Uma das
frases mais impactantes dentro da filosofia sem dúvida é a do francês René
Descartes, que disse “Cogito ergo sum” (penso, logo existo). “E, como sabemos
que Descartes via o ato de pensar como uma atividade separada do corpo, essa
afirmação celebra a separação da mente, a “coisa pensante” (res cogitans), do
corpo não pensante, o qual tem extensão e partes mecânicas (res extensa)” (DAMÁSIO, 1994, pg. 218). Através disso
percebemos que Descartes divide o ser humano em corpo e mente. Quando falamos
em mente, falamos em sistema nervoso. O Tratado de Fisiologia Médica (1997)
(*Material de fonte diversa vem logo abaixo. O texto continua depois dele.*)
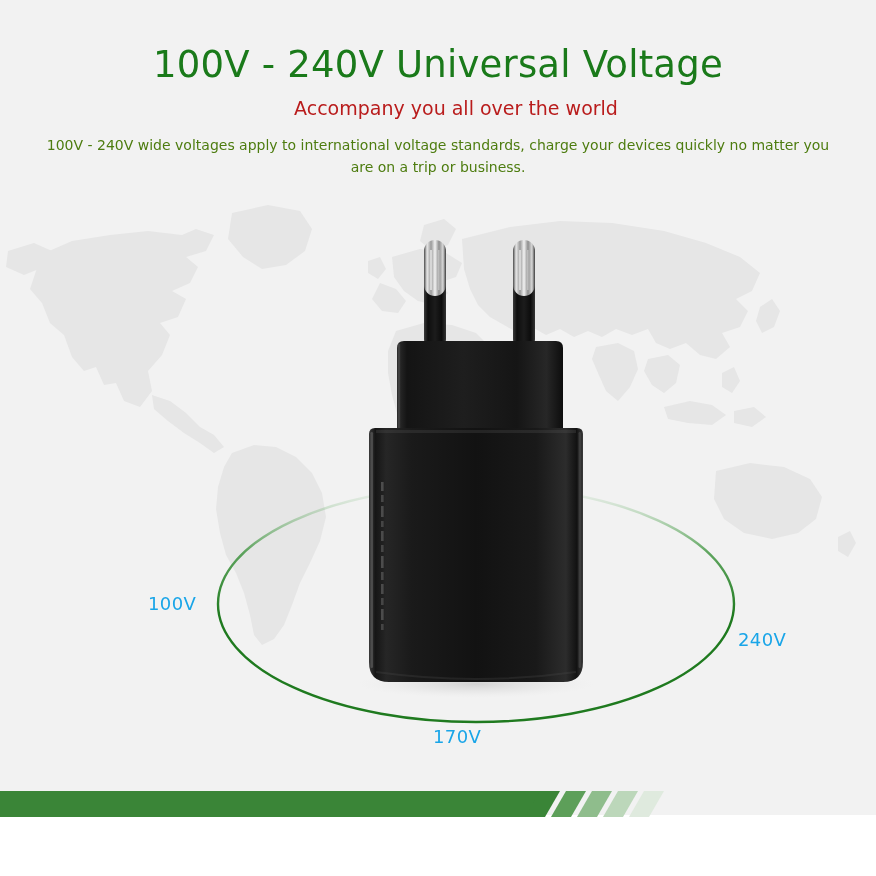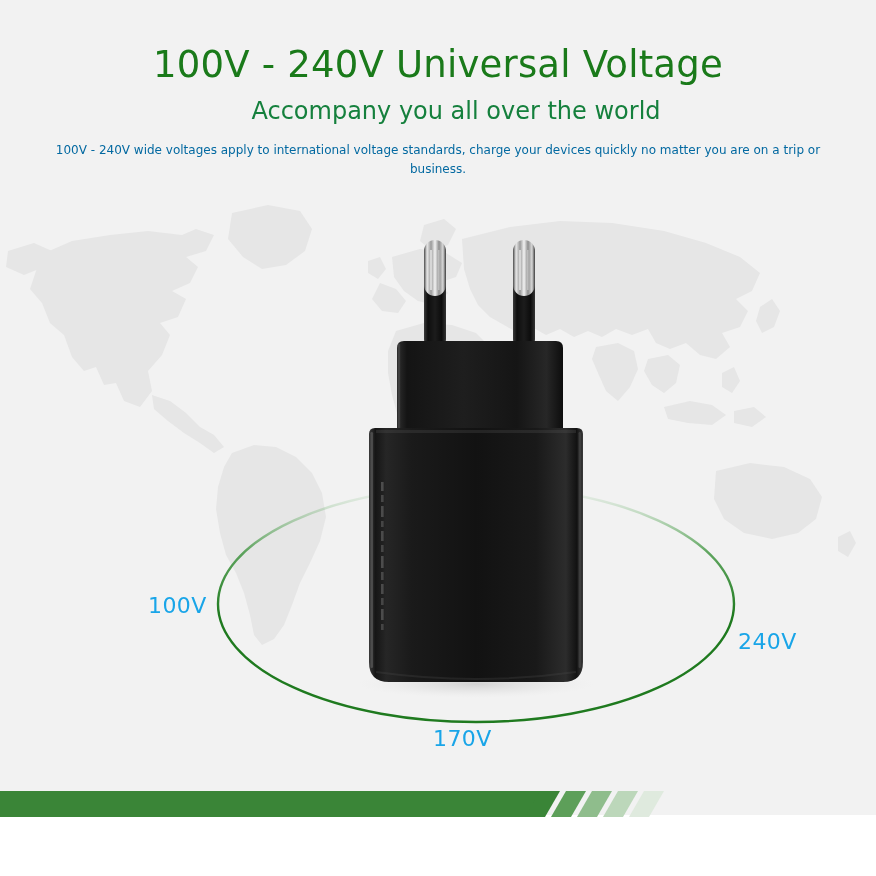"Accompany you all over the" .subtitle { color: #15803d -> #b91c1c; font-size: 24px -> 19px }
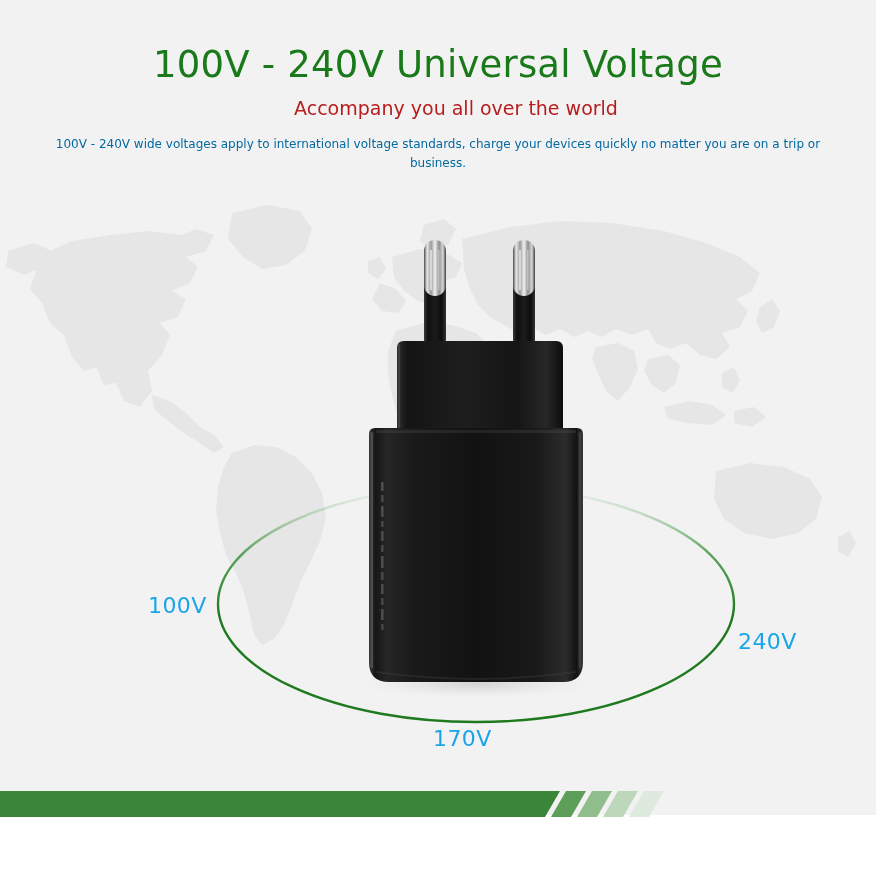"100V - 240V wide voltages" .desc { color: #0369a1 -> #4d7c0f; font-size: 12px -> 14px }
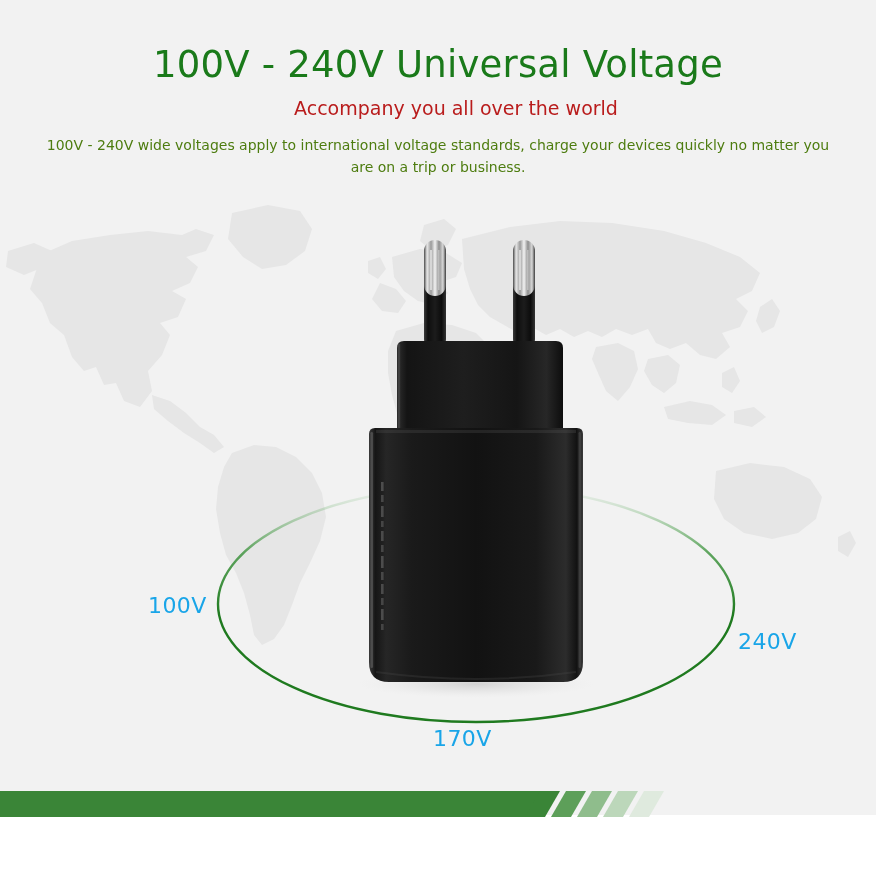"100V" .volt-label { font-size: 22px -> 18px }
traz a ideia de que o sistema nervoso recebe literalmente milhões de bits de informações dos diferentes
órgãos sensoriais (via aferente) e, depois, integra todos para determinar a
resposta a ser dada pelo corpo (via eferente), movimento mecânico.
Cada vez mais
tenta-se comprovar pela ciência e a resposta é sempre positiva de que corpo e
mente estão totalmente ligados. Wilmore e Costill afirmam em seu livro Fisiologia
do Esporte e do Exercício (2001) que o sistema nervoso planeja, inicia e
coordena todos os movimentos humanos.
O sistema nervoso
compreende a região do Encéfalo (cérebro, diencéfalo, cerebelo e tronco
cerebral) e da medula espinhal, também chamado de sistema nervoso central
(SNC). Também teremos o sistema nervoso periférico (SNP) que compreende os nervos
cranianos e espinhais.
(IMAGEM RETIRADA DA INTERNET)

Podemos
perceber então que o exercício físico ajuda num desenvolvimento cognitivo e até
mesmo motor, baseado em várias adaptações no sistema neuromuscular. “Enoka
apresentou um argumento convincente de que o ganho de força pode ser obtido sem
alterações estruturais do músculo, mas não sem adaptações neurais. Assim, a
força não é somente uma propriedade do músculo. Ao contrário, ela é propriedade
do sistema motor” (WILMORE e COSTILL, 2001,
pg. 88).
Por isso, a
iniciação no esporte, mesmo sem fins de alto rendimento, deve ser feita em
crianças o quanto antes, pois ajudará ela no futuro e até mesmo no seu desenvolvimento
neural ao longo do seu crescimento. As escolas são de extrema importância para
essa integração de crianças com as atividades físicas, pois a Educação Física
deve ser uma matéria como todas as outras e não um período vago onde os alunos
fazem o que querem, pois, essas atividades poderão facilitar o entendimento dos
alunos em matérias consideradas mais difíceis pela capacidade de cognição ser
maior em praticantes de atividades físicas.
“Por exemplo,
tem-se demonstrado que escolares fisicamente ativos apresentam uma maior
facilidade no processo de aprendizagem, razão pela qual se sugere que o
treinamento físico possa ser de suma relevância não apenas para o crescimento e
desenvolvimento físico, mas também intelectual” (FILHO, et. al. 2014).